Welcome to Assignment 6!¶

This assignment is intended to be done mostly or entirely in class during week 8. The idea is that computational linguistics is a broad field, with many sub-topics and tasks of interest that we don't possibly have time to cover in a 10-week quarter.

So the plan here is to spend a week of class time working in small groups to learn about different areas of interest in the field. Each group will pick one area to investigate, and then next Monday (5/24), we'll have time in class for each group to give a very short (less than 5 min) lightning talk explaining what they found.

First read through this document individually to get a sense of the possibilities. Then as a group, talk about and decide which area you might like to dig into. I'll provide below a brief description of each topic area, as well as some resources to get you started on investigating the topic.

Note for Asynchronous Folks¶

There are a small number of people in the class who cannot attend synchronously due to distant time zones and other issues; if this is you, no worries. You can complete this assignment by essentially doing the same task on your own and doing a short (~ 1 pg) write-up on what you find rather than preparing a presentation. Please email this to us and fill out the submission form at the bottom of the page.

Your Jobs¶

The main idea here is to understand the task/topic and its importance, understand why it might be difficult to solve computationally, and understand the approaches that people have tried to solve it. Some of these tasks are, at present, relatively "solved" in the sense that we have systems that do them very well. Nevertheless, they all have linguistic properties that make them interesting to think about and learn from.

Reading requirements¶

Read something introductory about the topic - most commonly a textbook chapter.
Read at least one research paper about the topic. It's okay if you don't fully understand all the details in the paper, but try to at least understand conceptually what is being done and why.

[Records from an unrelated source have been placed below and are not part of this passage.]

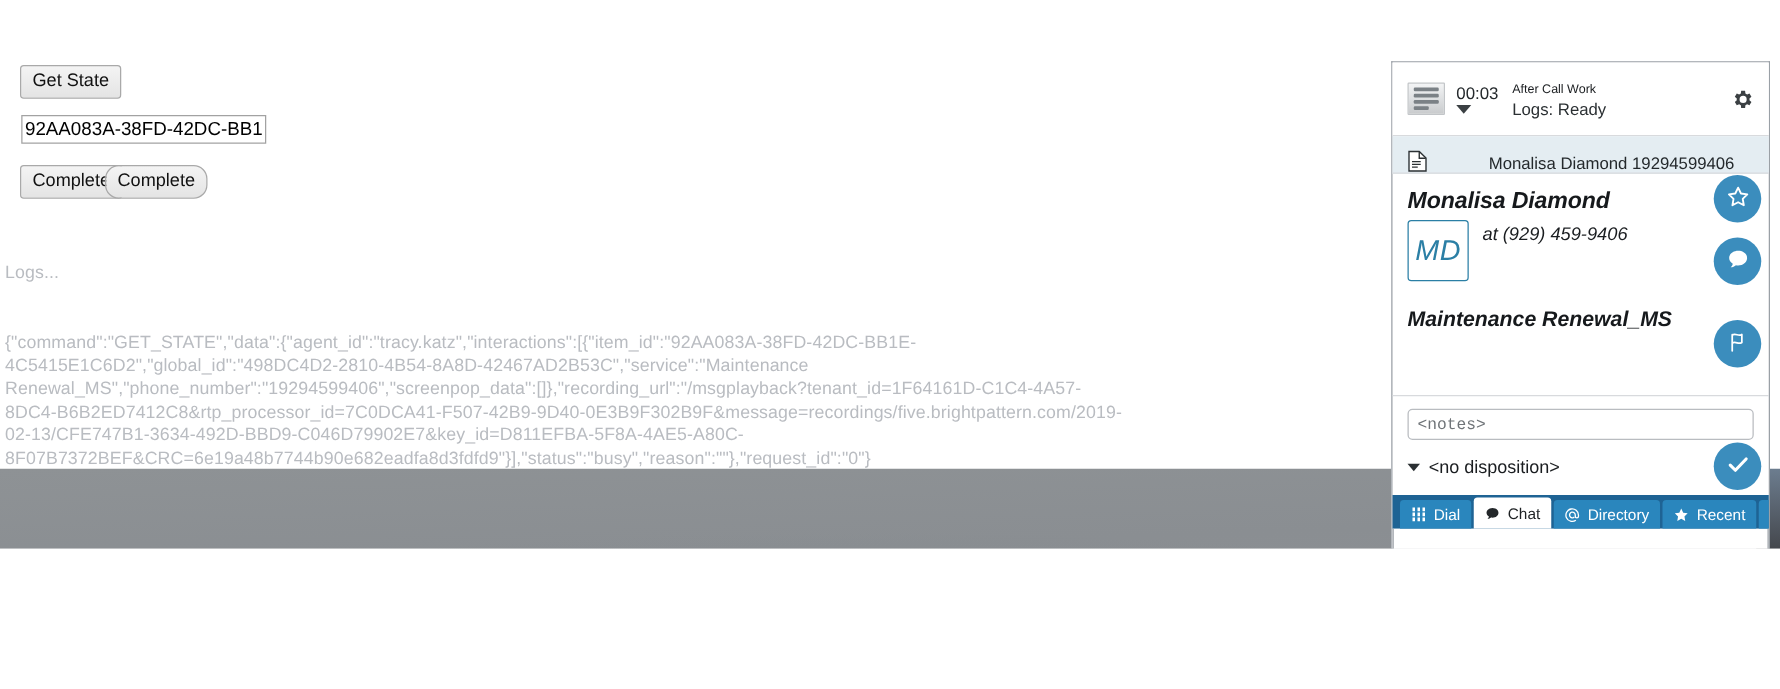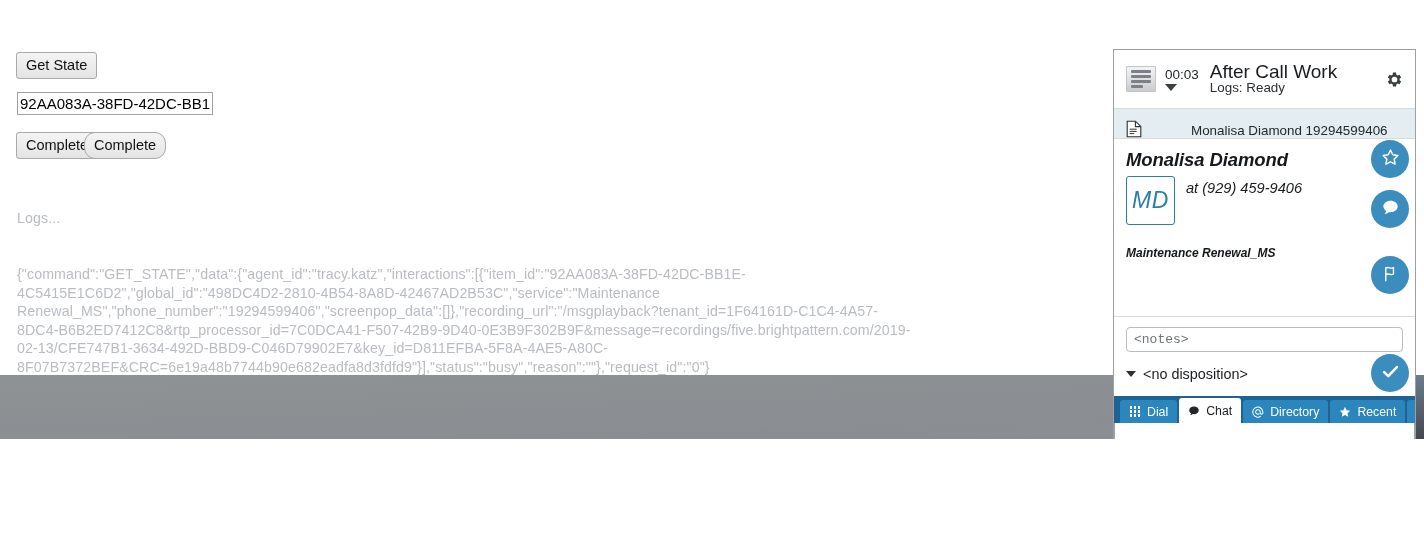"After Call Work" .status-main { font-size: 19px -> 10px }
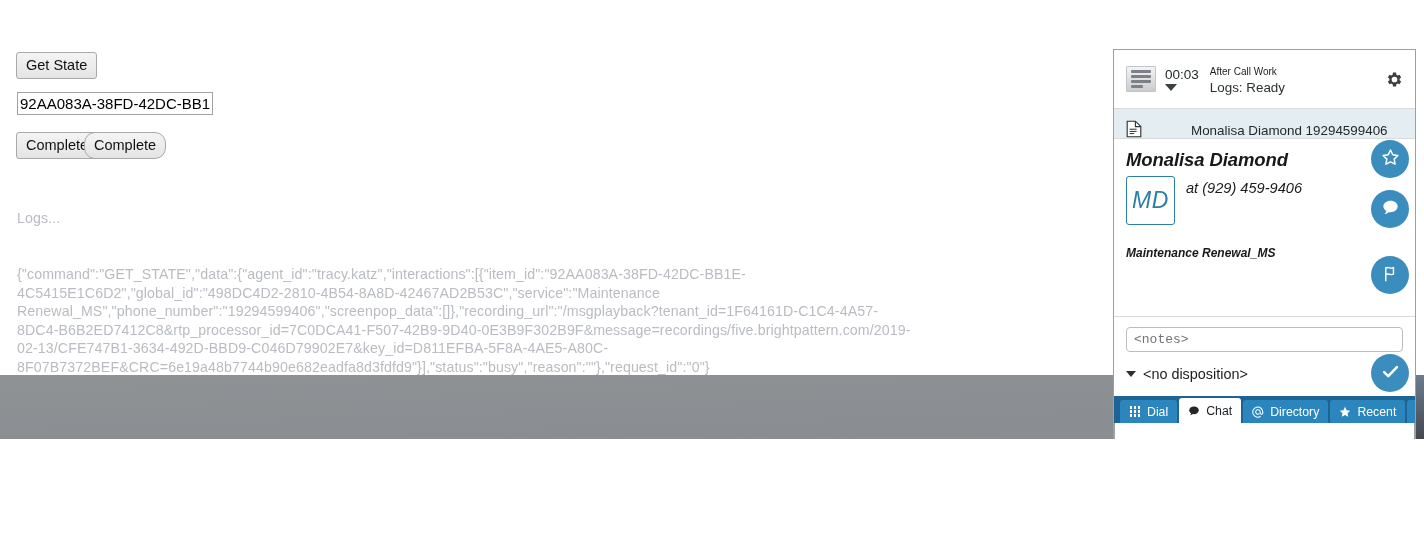"Logs..." .logs-wrap { left: 17px -> 4px }
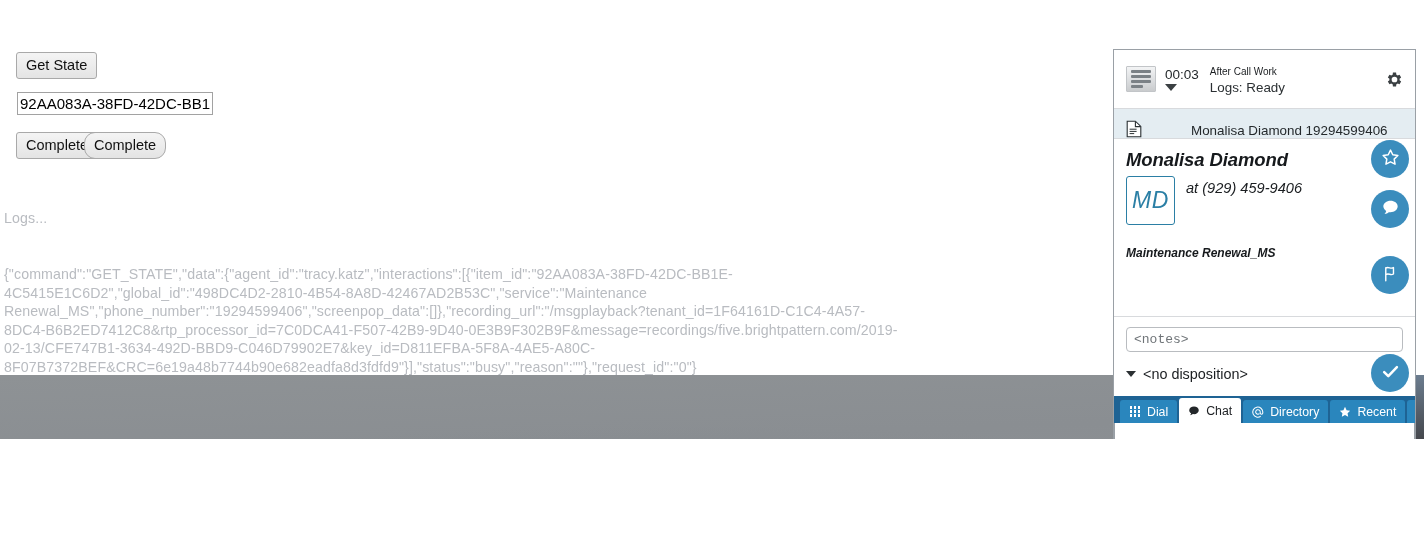"Maintenance Renewal_MS" .contact-service { font-size: 12px -> 17px }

Places to look for information¶

Many of the topics below are simply chapters from SLP; each chapter there also has an extensive bibliography in which you can find papers to check out, which is a great starting point. Other resources:

The ACL Anthology is the official respository of research papers for the computational linguistics community. Searching for your topic here will get lots of results.
Of course, Google Scholar is also very useful; it can help to include "nlp" or "computational linguistics" in your search query.
nlpprogress.com is an open-source effort to track the latest and greatest results on many NLP/CL tasks.
SCiL is a non-ACL conference which has many interesting papers that are more "linguisticky."
The "related work" section of papers about the topic!

Presentation¶

Your group will give a presentation on the topic next Monday synthesizing what you've learned - strictly less than 5 minutes long. You can designate one person to do this, or all join in, as long as you all contribute to preparing the material to be presented. Beyond broadly introducing the topic area and its importance, I'd like you to pick a particular task within that area and aim to answer the following questions:

What precisely is the task? What are the inputs, what are the outputs?
Why is this task difficult? Ideally, show an example that illustrates why this task might be challenging.
What methods have been used historically to approach this task, and what methods are used today?
How is the task evaluated? How do we know when we're doing this task well? How well do the best systems do?

Possible Topics¶

Sequence tagging.¶

Rather than classify an entire sentence or document, many applications require giving a label to each individual word in a sequence; these include tagging for parts of speech as well as named entity recognition (distinguishing between types of proper nouns like people, countries, and organizations). SLP Chapter 8.

Syntactic parsing.¶

Given a sentence, under some theory of syntax, provide a parse tree that represents its hierarchical structure. Historically, CL/NLP has focused on constitutency grammars (SLP Chapters 12 and 13), but contemporarily dependency grammars are more prevalent (SLP Chapter 14).

Semantic representations and semantic parsing.¶

The word vector semantics approach we've been using has benefits, but so too does a more hand-built logical representation that explicitly captures various aspects of meaning. What makes a good representation? The task of inferring these logical representations is called semantic parsing. SLP Chapters 15 and 19.

Information extraction.¶

How do we take free-form text and extract information about relations between entities and events, or turn free text into a relational database upon which queries can be executed? SLP Chapter 17.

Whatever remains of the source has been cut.